Camping three days on a late September weekend in our little Burro trailer cost a total $22.50 with our National Parks Senior pass, and that includes entering the park (normally an extra $10.)

Mathew Arms has no hookups, but that didnít matter to us. It has no showers, and that mattered only a little bit. The place is clean, the price was right, and there were only a handful of campers there during our visit.

I like to fill up a 5-gallon bucket to keep outside the camper. I also like to use safe, potable water when I camp. It surprised me when I realized the only public water available was in front of the nearest lavatory, a fair walk from C139, our campsite. Thatís too far for me to carry. Also too bad for me was when I turned that spigot on, and nothing came out. Good thing we brought our own drinking/washing water.

Entering the 1950ís era designer cinder block menís room (tacky and for sure low-rent if you've seen what they got out west) was sticky.

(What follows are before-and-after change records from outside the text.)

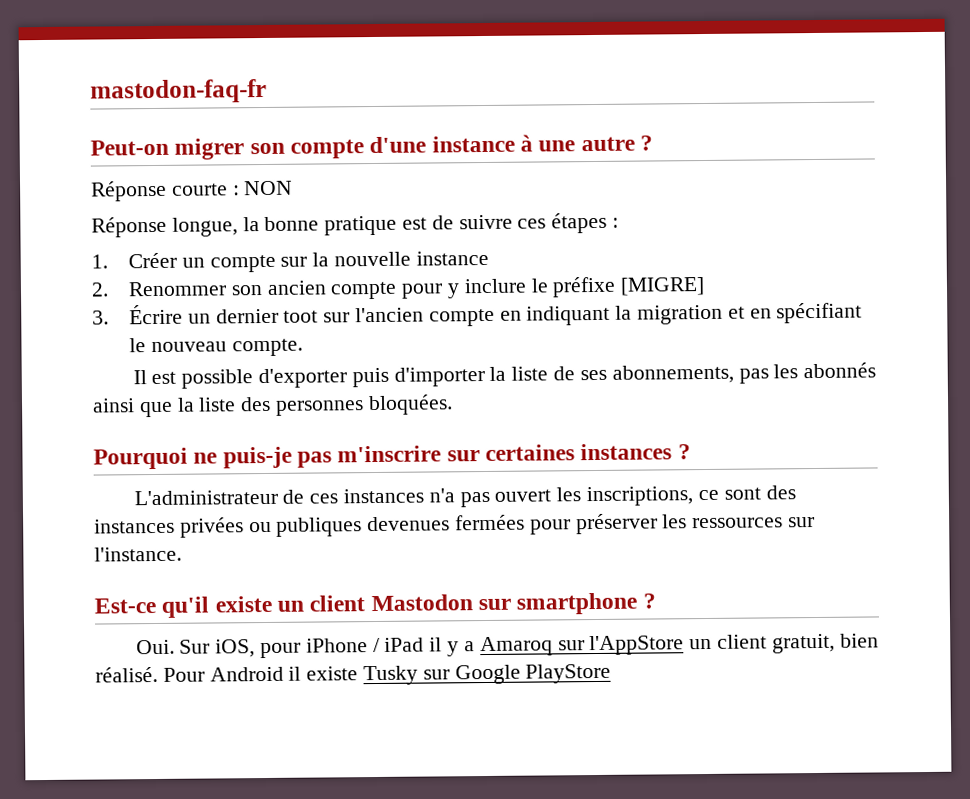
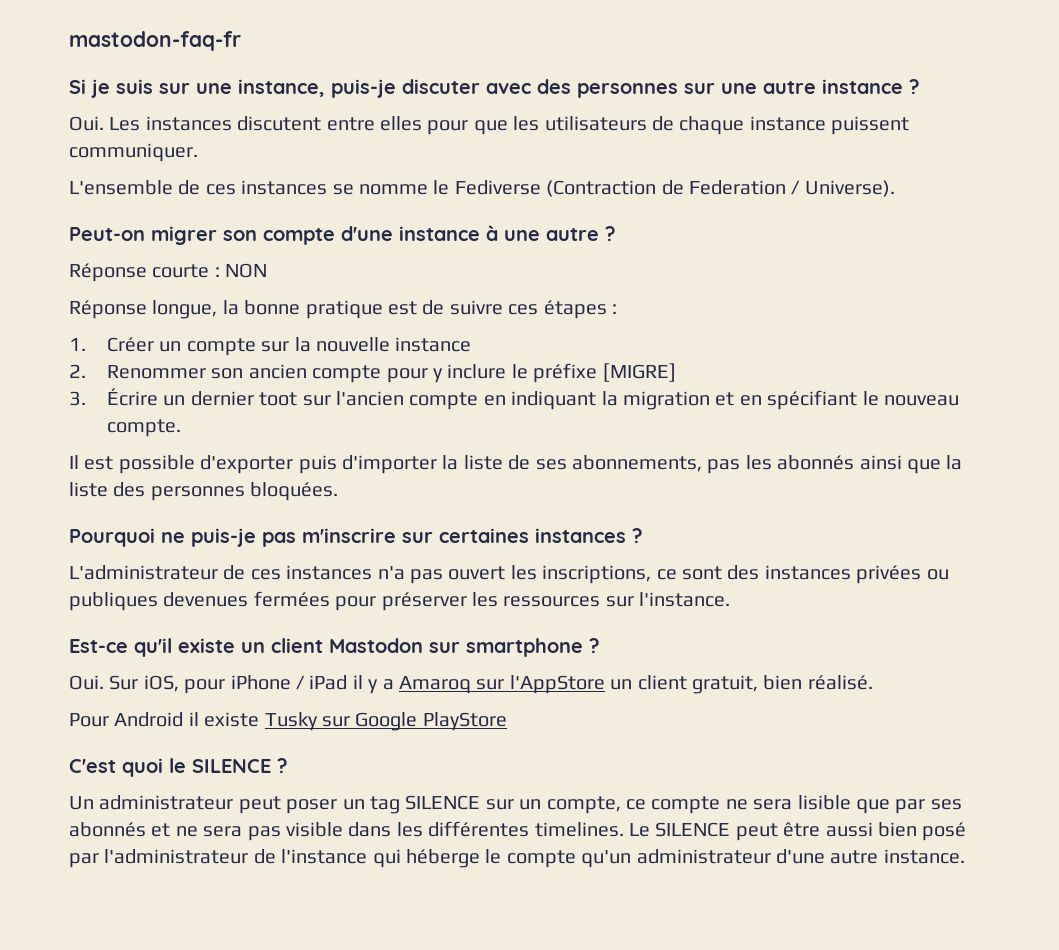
+ Si je suis sur une instance, puis-je discuter avec des personnes sur une autre instance ?
+ Oui. Les instances discutent entre elles pour que les utilisateurs de chaque instance puissent communiquer.
+ L'ensemble de ces instances se nomme le Fediverse (Contraction de Federation / Universe).
- Oui. Sur iOS, pour iPhone / iPad il y a Amaroq sur l'AppStore un client gratuit, bien réalisé. Pour Android il existe Tusky sur Google PlayStore
+ Oui. Sur iOS, pour iPhone / iPad il y a Amaroq sur l'AppStore un client gratuit, bien réalisé.
+ Pour Android il existe Tusky sur Google PlayStore
+ C'est quoi le SILENCE ?
+ Un administrateur peut poser un tag SILENCE sur un compte, ce compte ne sera lisible que par ses abonnés et ne sera pas visible dans les différentes timelines. Le SILENCE peut être aussi bien posé par l'administrateur de l'instance qui héberge le compte qu'un administrateur d'une autre instance.

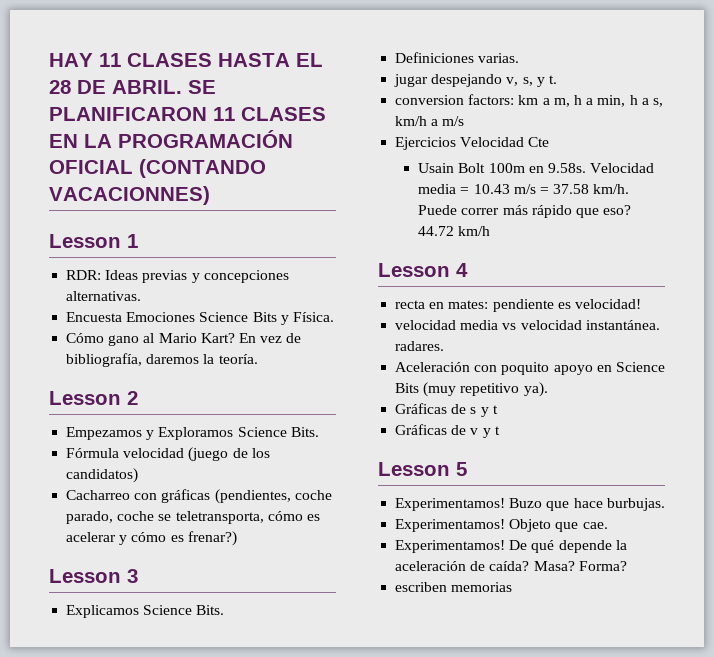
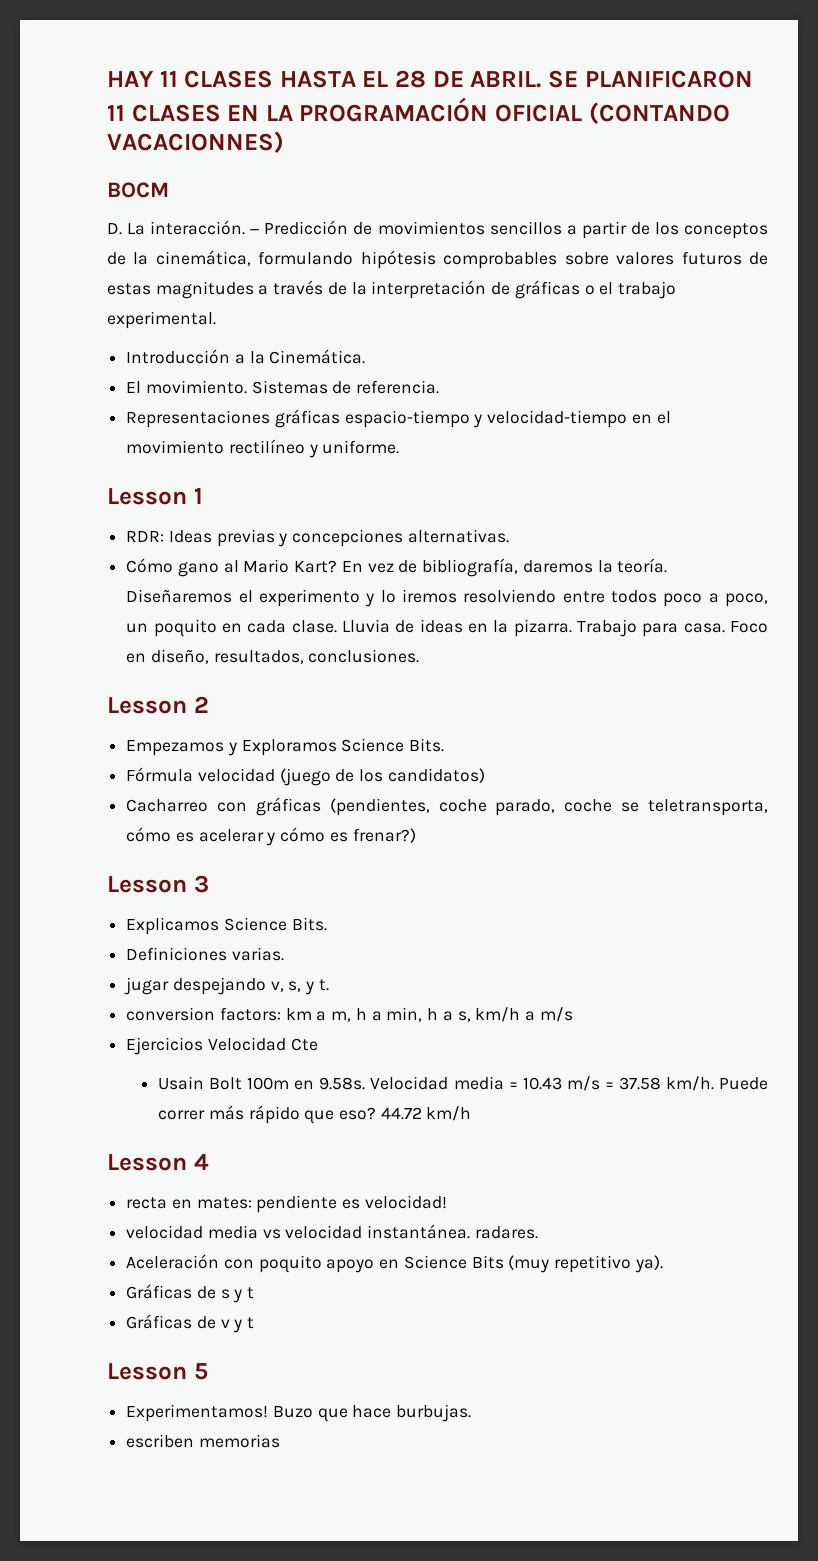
+ BOCM
+ D. La interacción. − Predicción de movimientos sencillos a partir de los conceptos de la cinemática, formulando hipótesis comprobables sobre valores futuros de estas magnitudes a través de la interpretación de gráficas o el trabajo experimental.
+ Introducción a la Cinemática.
+ El movimiento. Sistemas de referencia.
+ Representaciones gráficas espacio-tiempo y velocidad-tiempo en el movimiento rectilíneo y uniforme.
- Encuesta Emociones Science Bits y Física.
+ Diseñaremos el experimento y lo iremos resolviendo entre todos poco a poco, un poquito en cada clase. Lluvia de ideas en la pizarra. Trabajo para casa. Foco en diseño, resultados, conclusiones.
- Experimentamos! Objeto que cae.
- Experimentamos! De qué depende la aceleración de caída? Masa? Forma?

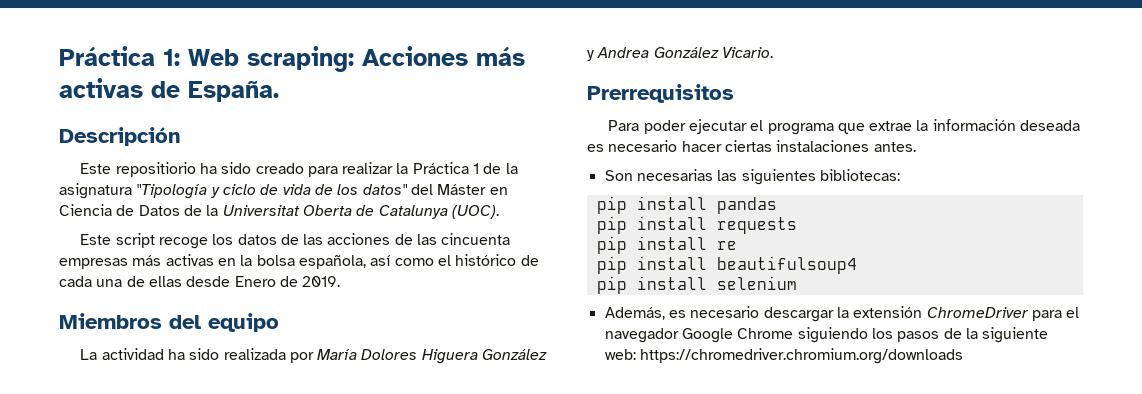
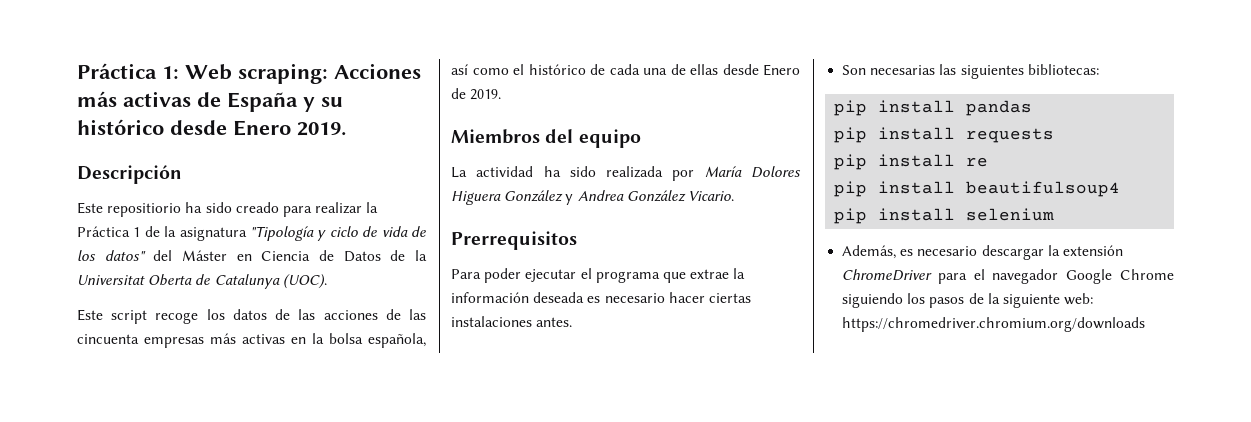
- Práctica 1: Web scraping: Acciones más activas de España.
+ Práctica 1: Web scraping: Acciones más activas de España y su histórico desde Enero 2019.

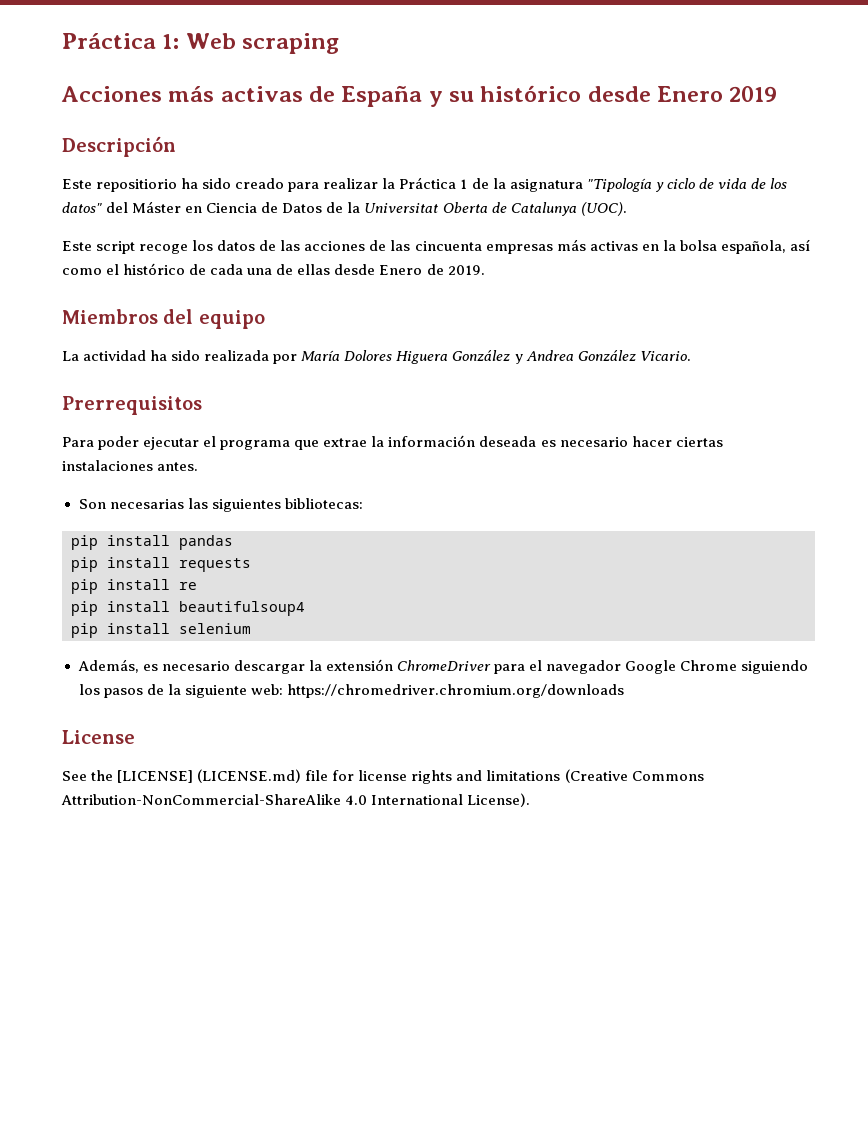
- Práctica 1: Web scraping: Acciones más activas de España y su histórico desde Enero 2019.
+ Práctica 1: Web scraping
+ Acciones más activas de España y su histórico desde Enero 2019
+ License
+ See the [LICENSE] (LICENSE.md) file for license rights and limitations (Creative Commons Attribution-NonCommercial-ShareAlike 4.0 International License).

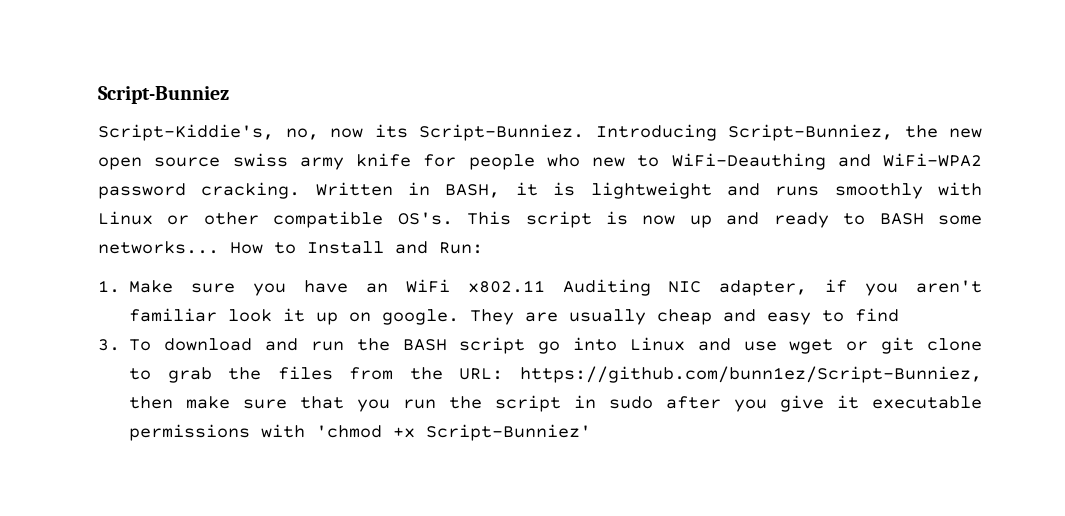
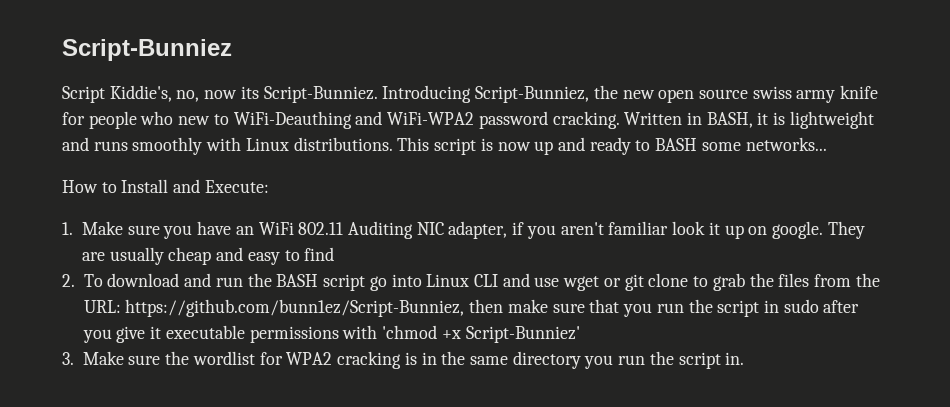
- Script-Kiddie's, no, now its Script-Bunniez.
+ Script Kiddie's, no, now its Script-Bunniez.
- Written in BASH, it is lightweight and runs smoothly with Linux or other compatible OS's.
+ Written in BASH, it is lightweight and runs smoothly with Linux distributions.
- This script is now up and ready to BASH some networks... How to Install and Run:
+ This script is now up and ready to BASH some networks...
+ How to Install and Execute:
- 1. Make sure you have an WiFi x802.11 Auditing NIC adapter, if you aren't familiar look it up on google.
+ 1. Make sure you have an WiFi 802.11 Auditing NIC adapter, if you aren't familiar look it up on google.
- 3. To download and run the BASH script go into Linux and use wget or git clone to grab the files from the URL: https://github.com/bunn1ez/Script-Bunniez, then make sure that you run the script in sudo after you give it executable permissions with 'chmod +x Script-Bunniez'
+ 2. To download and run the BASH script go into Linux CLI and use wget or git clone to grab the files from the URL: https://github.com/bunn1ez/Script-Bunniez, then make sure that you run the script in sudo after you give it executable permissions with 'chmod +x Script-Bunniez'
+ 3. Make sure the wordlist for WPA2 cracking is in the same directory you run the script in.

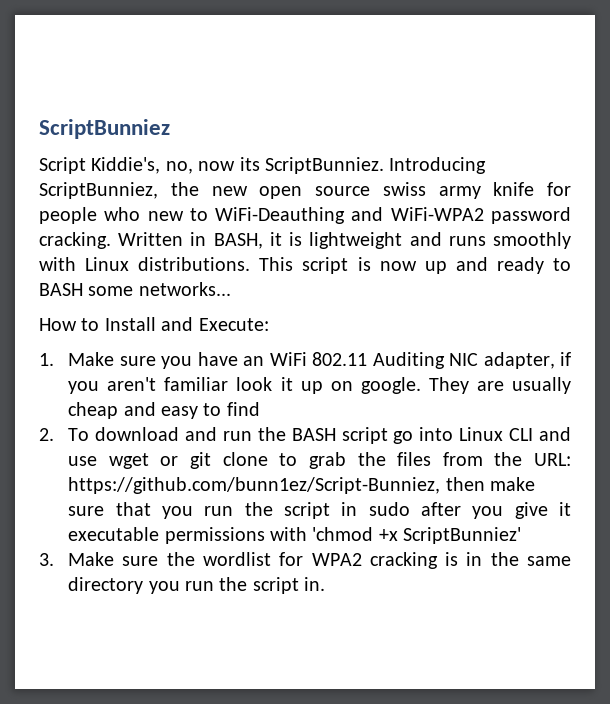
- Script-Bunniez
+ ScriptBunniez
- Script Kiddie's, no, now its Script-Bunniez. Introducing Script-Bunniez, the new open source swiss army knife for people who new to WiFi-Deauthing and WiFi-WPA2 password cracking.
+ Script Kiddie's, no, now its ScriptBunniez. Introducing ScriptBunniez, the new open source swiss army knife for people who new to WiFi-Deauthing and WiFi-WPA2 password cracking.
- 2. To download and run the BASH script go into Linux CLI and use wget or git clone to grab the files from the URL: https://github.com/bunn1ez/Script-Bunniez, then make sure that you run the script in sudo after you give it executable permissions with 'chmod +x Script-Bunniez'
+ 2. To download and run the BASH script go into Linux CLI and use wget or git clone to grab the files from the URL: https://github.com/bunn1ez/Script-Bunniez, then make sure that you run the script in sudo after you give it executable permissions with 'chmod +x ScriptBunniez'

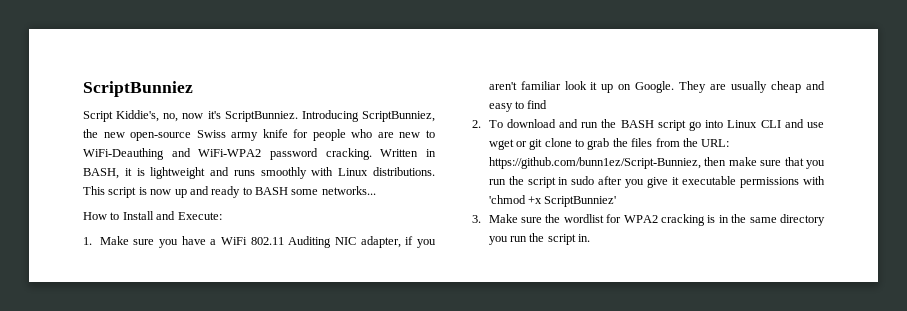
- Script Kiddie's, no, now its ScriptBunniez.
+ Script Kiddie's, no, now it's ScriptBunniez.
- Introducing ScriptBunniez, the new open source swiss army knife for people who new to WiFi-Deauthing and WiFi-WPA2 password cracking.
+ Introducing ScriptBunniez, the new open-source Swiss army knife for people who are new to WiFi-Deauthing and WiFi-WPA2 password cracking.
- 1. Make sure you have an WiFi 802.11 Auditing NIC adapter, if you aren't familiar look it up on google.
+ 1. Make sure you have a WiFi 802.11 Auditing NIC adapter, if you aren't familiar look it up on Google.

The old screen door was warped well past its prime, and it stuck. It fought me to keep itself closed. Inside, the floor was sadly in need of a new paint job. Inside one of the metal partitioned stalls I had some trouble latching the door shut and then had a devil of a time unlatching it to get out. The reason was a miss-alignment of that muley latch bolt. On the plus side, (?) when I leaned over, my pocket calculator flew out of my shirt pocket and down into the toilet but the water flushed so powerfully I had no chance to retrieve it.

Later I told the ranger at the campground entrance about the no water problem and she thanked me and would see to it. Guess because it was the weekend they couldnít turn the water back on. There was plenty of water inside the lavatory. A few days later I mentioned the water to the resident trouble-shooter, order-keeper, official welcomer, or whatever they call him. He rides around in a golf cart always checking on things and waving to you. He didnít know anything about there being no water. He told me, though, that the water available around the back of the lavatory at a deep sink was potable. No posted signs said so. The water never did get turned on but we were told we could always go down to the next lavatory.

Anyone who has camped just about anywhere else knows what the proper criterion for the national parks system facilities should be like in the year 2009. What Mathews Arms has got just ainít it. This just will not do. Shenandoah, evocative name, beautiful place, only 80 miles from Washington, DC, deserves at the most, a major upgrade in facilities at this camp site, and at the very least, much, much better attention by its personnel.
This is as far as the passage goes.